Brief -
Copy all the records word for word, apart from any pictures.

Data excerpts:
==============================
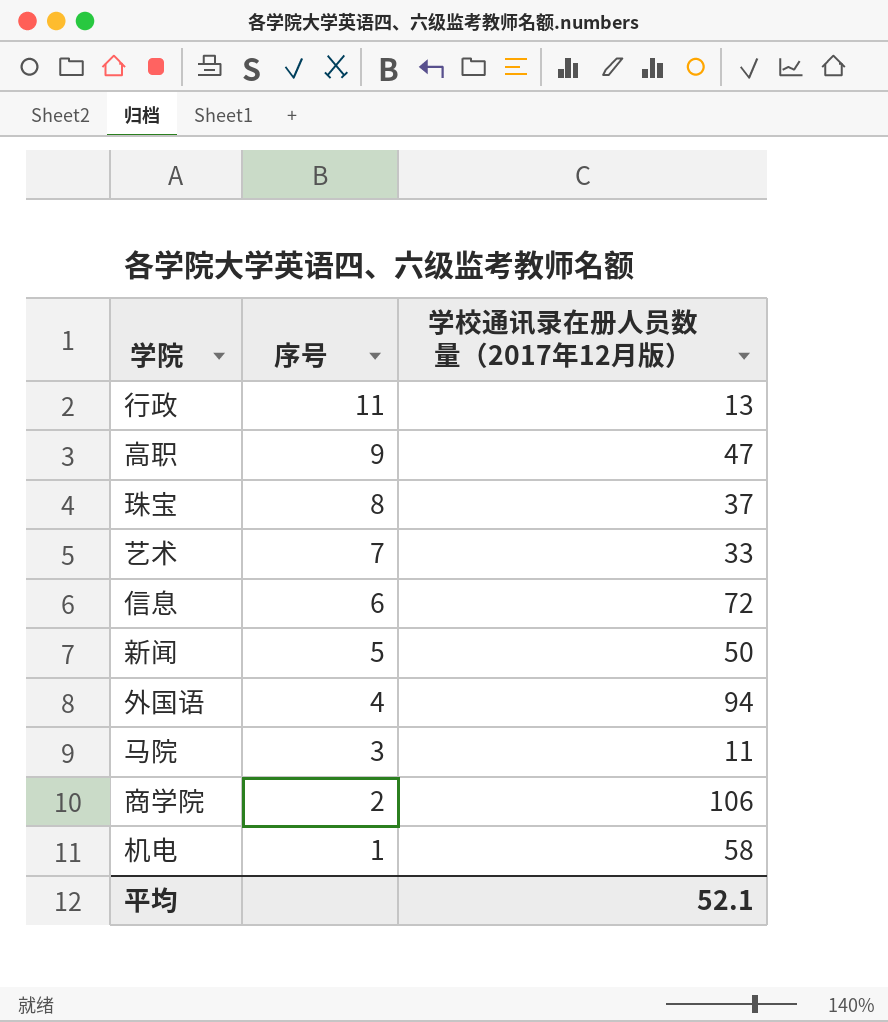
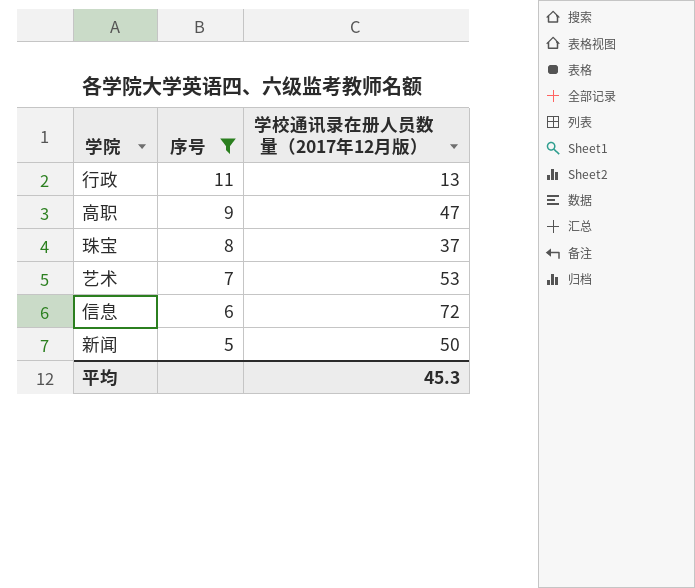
filter: none -> 序号 >= 5
艺术 | 学校通讯录在册人员数量（2017年12月版）: 33 -> 53
平均 | 学校通讯录在册人员数量（2017年12月版）: 52.1 -> 45.3

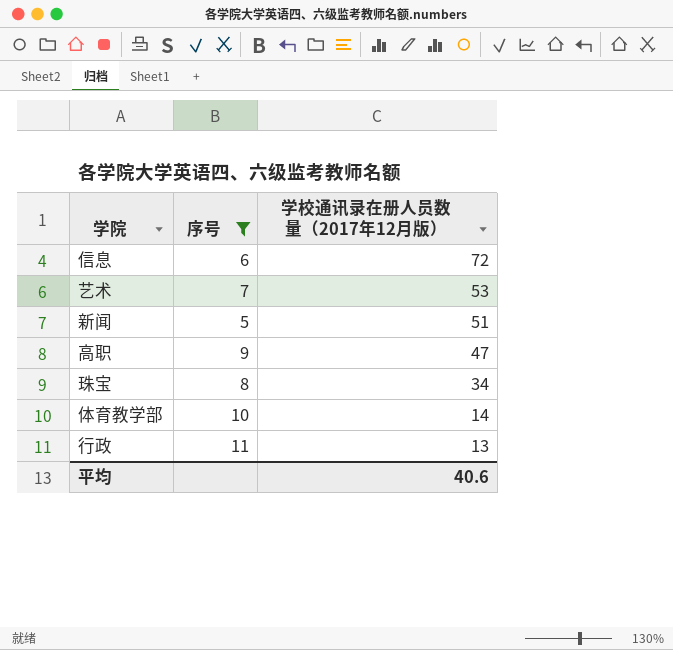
row order: 序号 descending -> 学校通讯录在册人员数量（2017年12月版） descending
新闻 | 学校通讯录在册人员数量（2017年12月版）: 50 -> 51
珠宝 | 学校通讯录在册人员数量（2017年12月版）: 37 -> 34
row 体育教学部: none -> 10 | 14
平均 | 学校通讯录在册人员数量（2017年12月版）: 45.3 -> 40.6

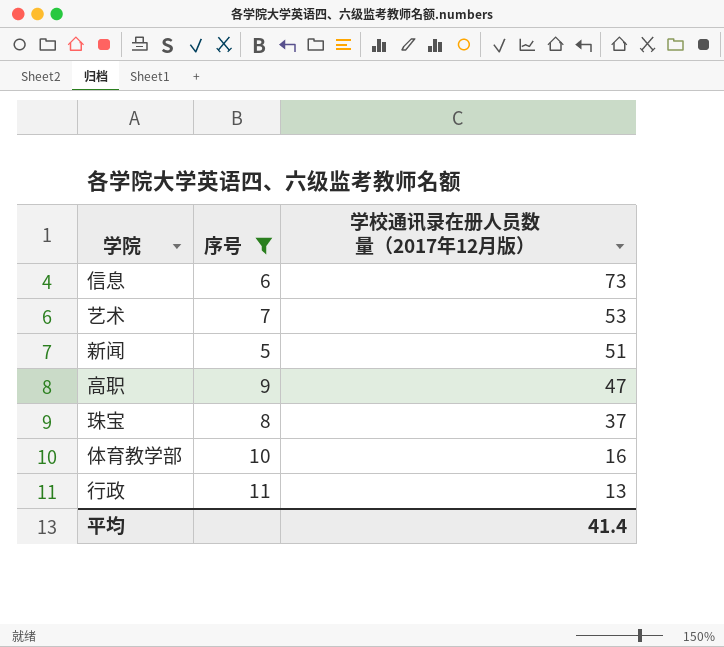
信息 | 学校通讯录在册人员数量（2017年12月版）: 72 -> 73
珠宝 | 学校通讯录在册人员数量（2017年12月版）: 34 -> 37
体育教学部 | 学校通讯录在册人员数量（2017年12月版）: 14 -> 16
平均 | 学校通讯录在册人员数量（2017年12月版）: 40.6 -> 41.4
==============================
Written answer -
filter: none -> 序号 >= 5
艺术 | 学校通讯录在册人员数量（2017年12月版）: 33 -> 53
平均 | 学校通讯录在册人员数量（2017年12月版）: 52.1 -> 45.3

row order: 序号 descending -> 学校通讯录在册人员数量（2017年12月版） descending
新闻 | 学校通讯录在册人员数量（2017年12月版）: 50 -> 51
珠宝 | 学校通讯录在册人员数量（2017年12月版）: 37 -> 34
row 体育教学部: none -> 10 | 14
平均 | 学校通讯录在册人员数量（2017年12月版）: 45.3 -> 40.6

信息 | 学校通讯录在册人员数量（2017年12月版）: 72 -> 73
珠宝 | 学校通讯录在册人员数量（2017年12月版）: 34 -> 37
体育教学部 | 学校通讯录在册人员数量（2017年12月版）: 14 -> 16
平均 | 学校通讯录在册人员数量（2017年12月版）: 40.6 -> 41.4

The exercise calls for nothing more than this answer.